Resampling Statistics#
Written by Luke Chang
Most the statistics you have learned in introductory statistics are based on parametric statistics and assume a normal distribution. However, in applied data analysis these assumptions are rarely met as we typically have small sample sizes from non-normal distributions. Though these concepts will seem a little foreign at first, I personally find them to be more intuitive than the classical statistical approaches, which are based on theoretical distributions. Our lab relies heavily on resampling statistics and they are amenable to most types of modeling applications such as fitting abstract computational models, multivariate predictive models, and hypothesis testing.

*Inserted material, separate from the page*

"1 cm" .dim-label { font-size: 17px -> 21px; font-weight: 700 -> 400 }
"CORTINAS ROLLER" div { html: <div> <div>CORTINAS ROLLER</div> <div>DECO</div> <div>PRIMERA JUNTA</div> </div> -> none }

There are 4 main types of resampling statistics:
bootstrap allows us to calculate the precision of an estimator by resampling with replacement
permutation test allows us to perform null-hypothesis testing by empirically computing the proportion of times a test statistic exceeds a permuted null distribution.

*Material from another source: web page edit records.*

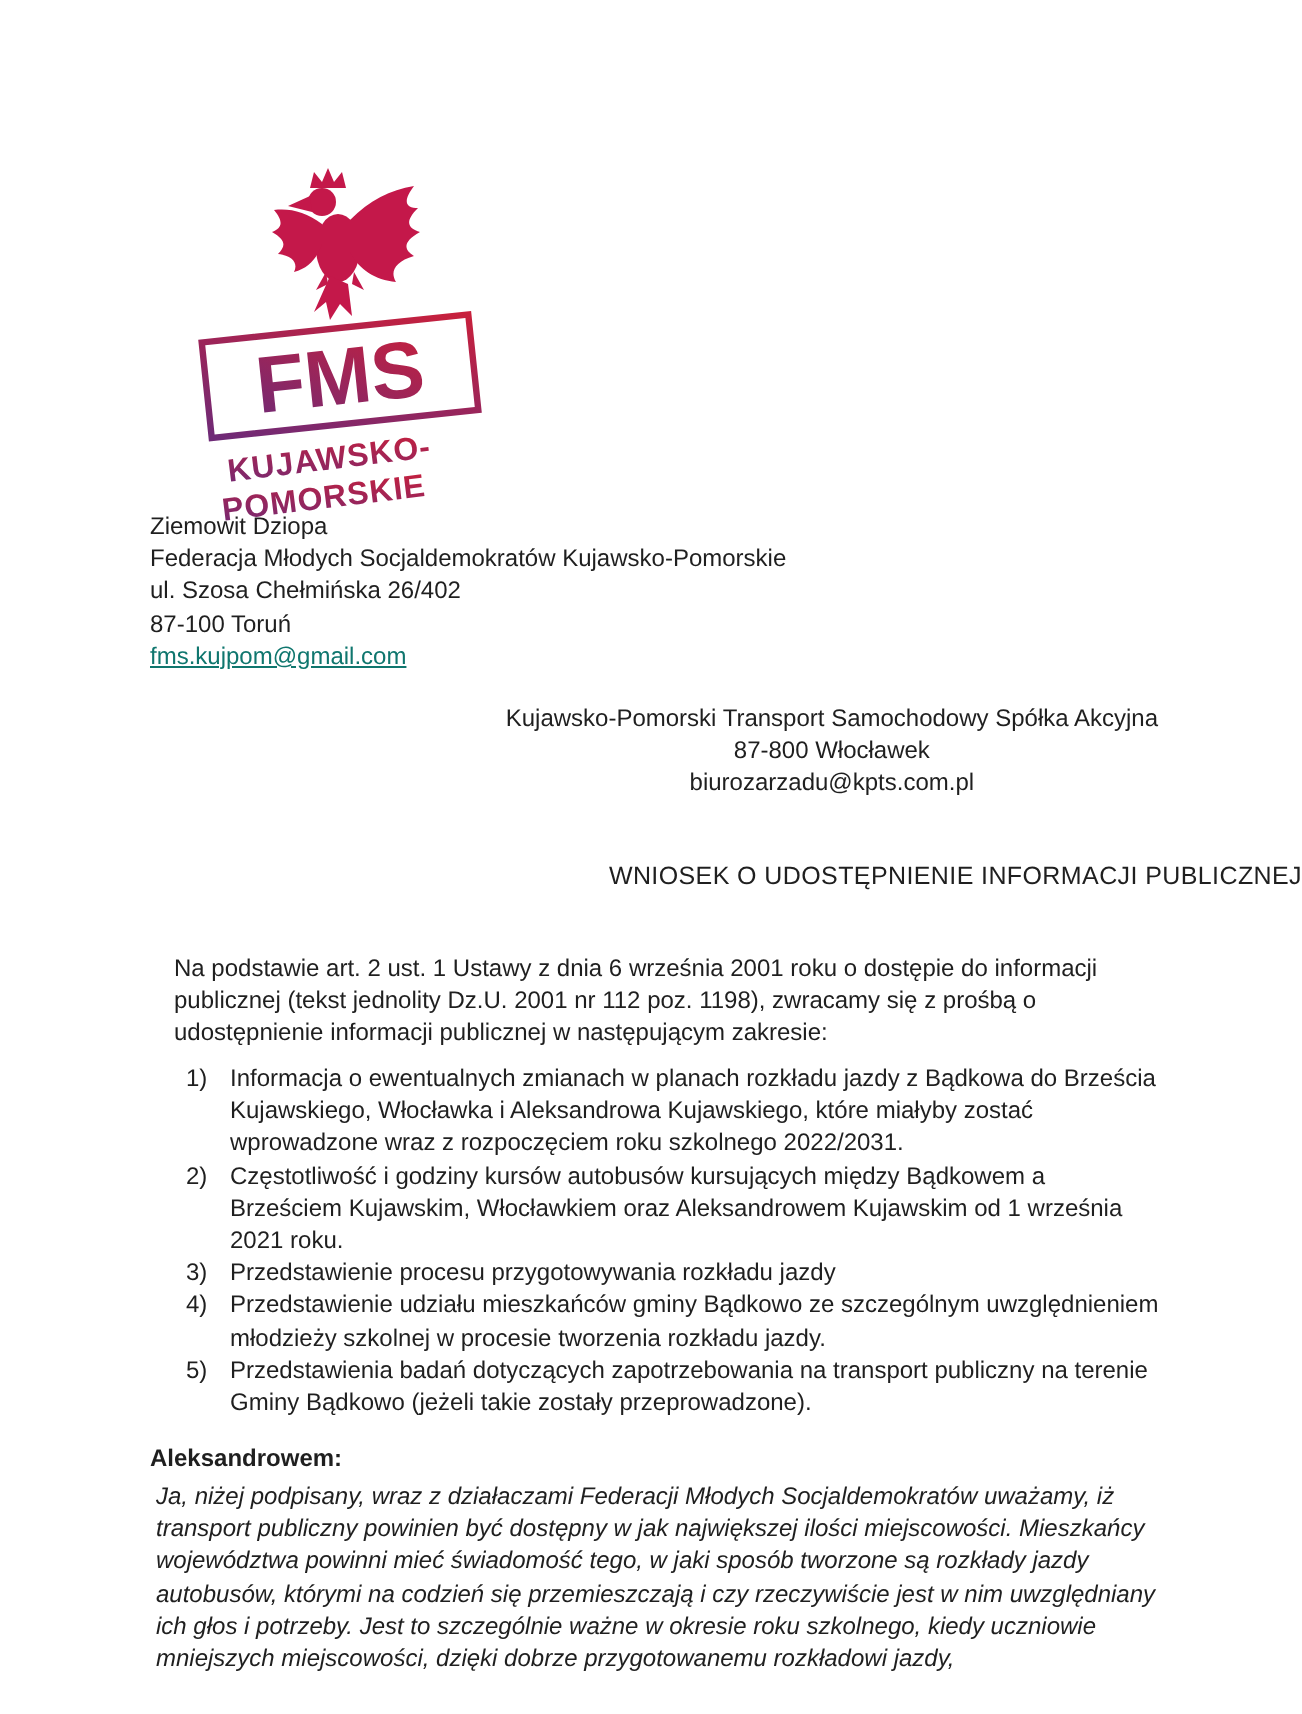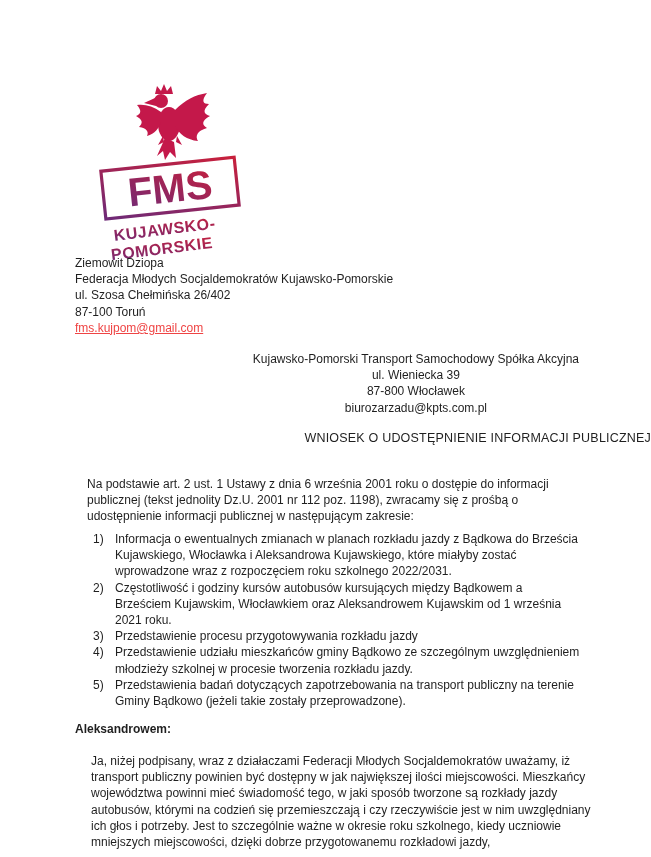"fms.kujpom@gmail.com" .email-link { color: #ef4444 -> #0f766e }
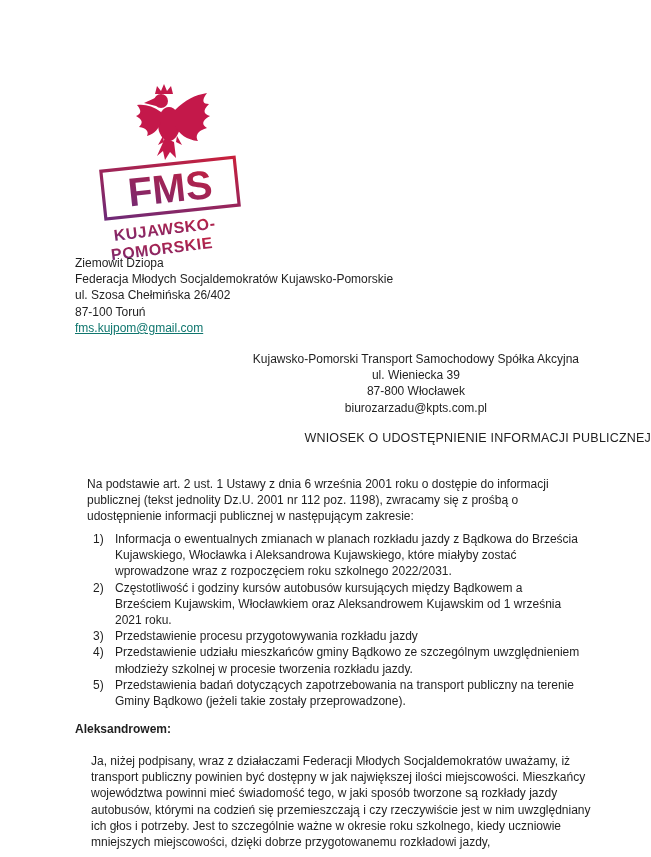"ul. Wieniecka 39" div.line { html: <div>ul. Wieniecka 39</div> -> none }
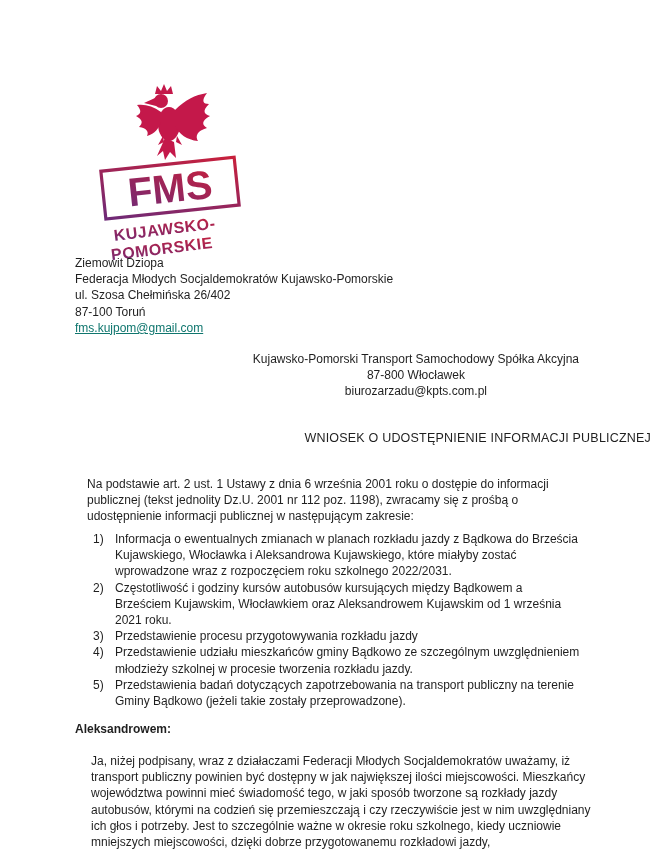"Ja, niżej podpisany, wraz z" .just-body { font-style: none -> italic; margin: 16px -> 3px }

jackknife allows us to estimate the bias and standard error of an estimator by creating samples that drop one or more samples.
cross-validation provides a method to provide an unbiased estimate of the out-of-sample predictive accuracy of a model by dividing the data into separate training and test samples, where each data serves as both training and test for different models.

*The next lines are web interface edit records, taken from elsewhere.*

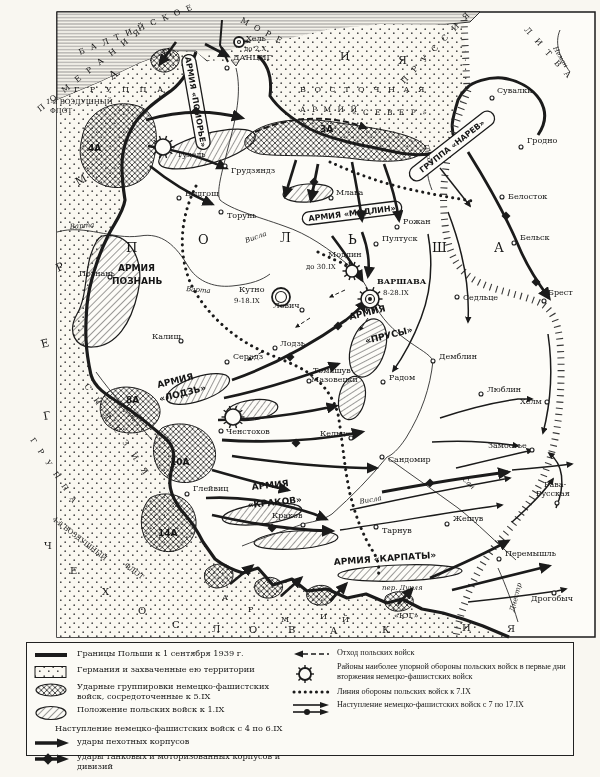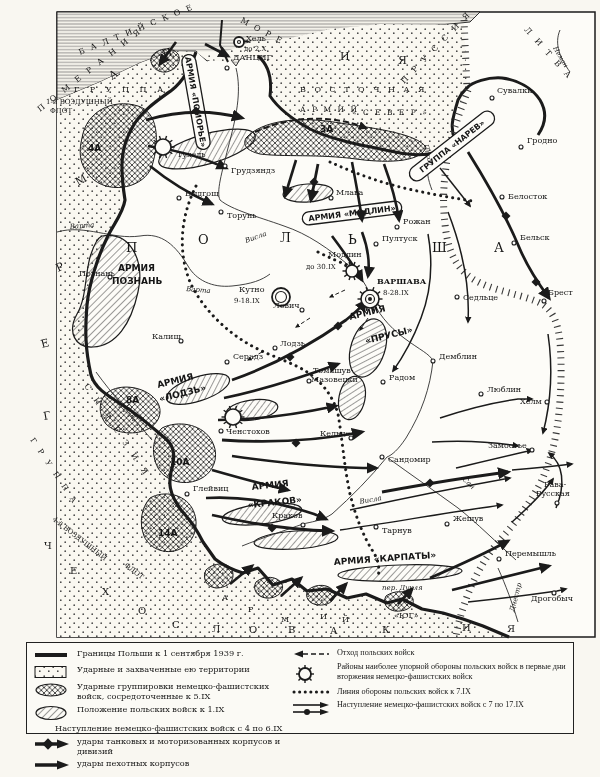"Границы Польши к 1 сентября" .legend { height: 92px -> 114px }
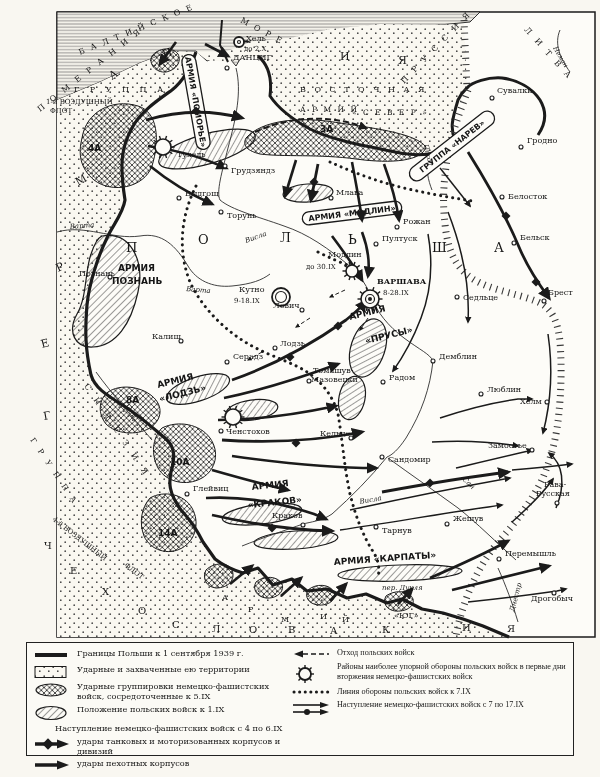"Ударные и захваченные ею территории" span.ltxt { text: Ударные -> Германия }
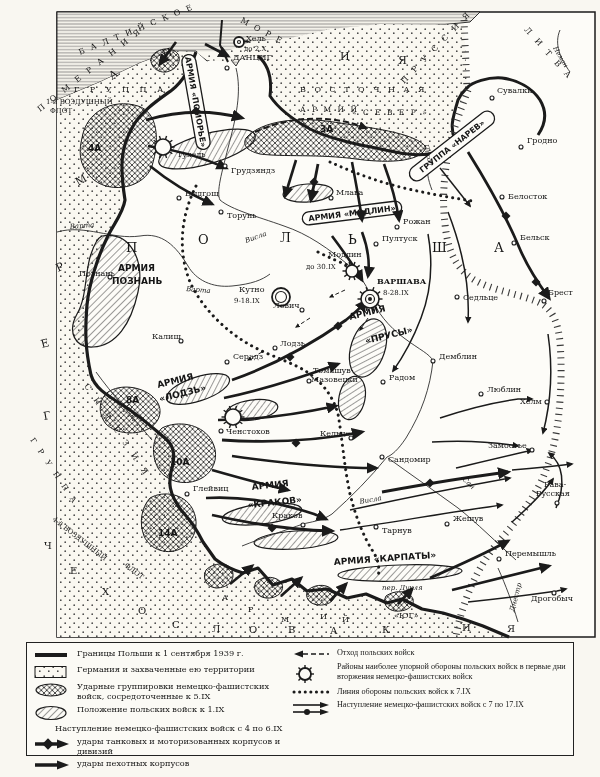"удары танковых и моторизованных корпусов" div.lrow { order: before "удары пехотных корпусов" -> after "удары пехотных корпусов" }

In this tutorial, we will focus on the bootstrap and permutation test. Jackknifing and bootstrapping are both used to calculate the variability of an estimator and often provide numerically similar results. We tend to prefer the bootstrap procedure over the Jackknife, but there are specific use cases where you will want to use the jackknife. We will not be covering the jackknife in this tutorial, but encourage the interested reader to review the wikipedia page for more information. We will also not be covering cross-validation as this is discussed in the multivariate prediction tutorial.
Bootstrap#
In statistics, we are typically trying to make inferences about the parameters of a population based on a limited number of randomly drawn samples. How reliable are the parameters estimated from this sample? Would we observe the same parameter if we ran the model on a different independent sample? Bootstrapping offers a way to empirically estimate the precision of the estimated parameter by resampling with replacement from our sample distribution and estimating the parameters with each new subsample. This allows us to capitalize on naturally varying error within our sample to create a distribution of the range of parameters we might expect to observe from other independent samples. This procedure is reasonably robust to the presence of outliers as they should rarely be randomly selected across the different subsamples. Together, the subsamples create a distribution of the parameters we might expect to encounter from independent random draws from the population and allow us to assess the precision of a sample statistic. This technique assumes that the original samples are independent and are random samples representative of the population.
Let’s demonstrate how this works using a simulation.
First, let’s create population data by sampling from a normal distribution. For this simulation, we will assume that there are 10,000 participants in the population that are normally distributed \(\mathcal{N}(\mu=50, \sigma=10)\).
%matplotlib inline
import numpy as np
import seaborn as sns
import matplotlib.pyplot as plt
import pandas as pd
mean = 50
std = 10
population_n = 10000
population = mean + np.random.randn(population_n)*std
sns.distplot(population, kde=True, label='Population')
plt.title('Population Distribution', fontsize=18)
plt.ylabel('Frequency', fontsize=16)
print(f'Population Mean: {np.mean(population):.3}')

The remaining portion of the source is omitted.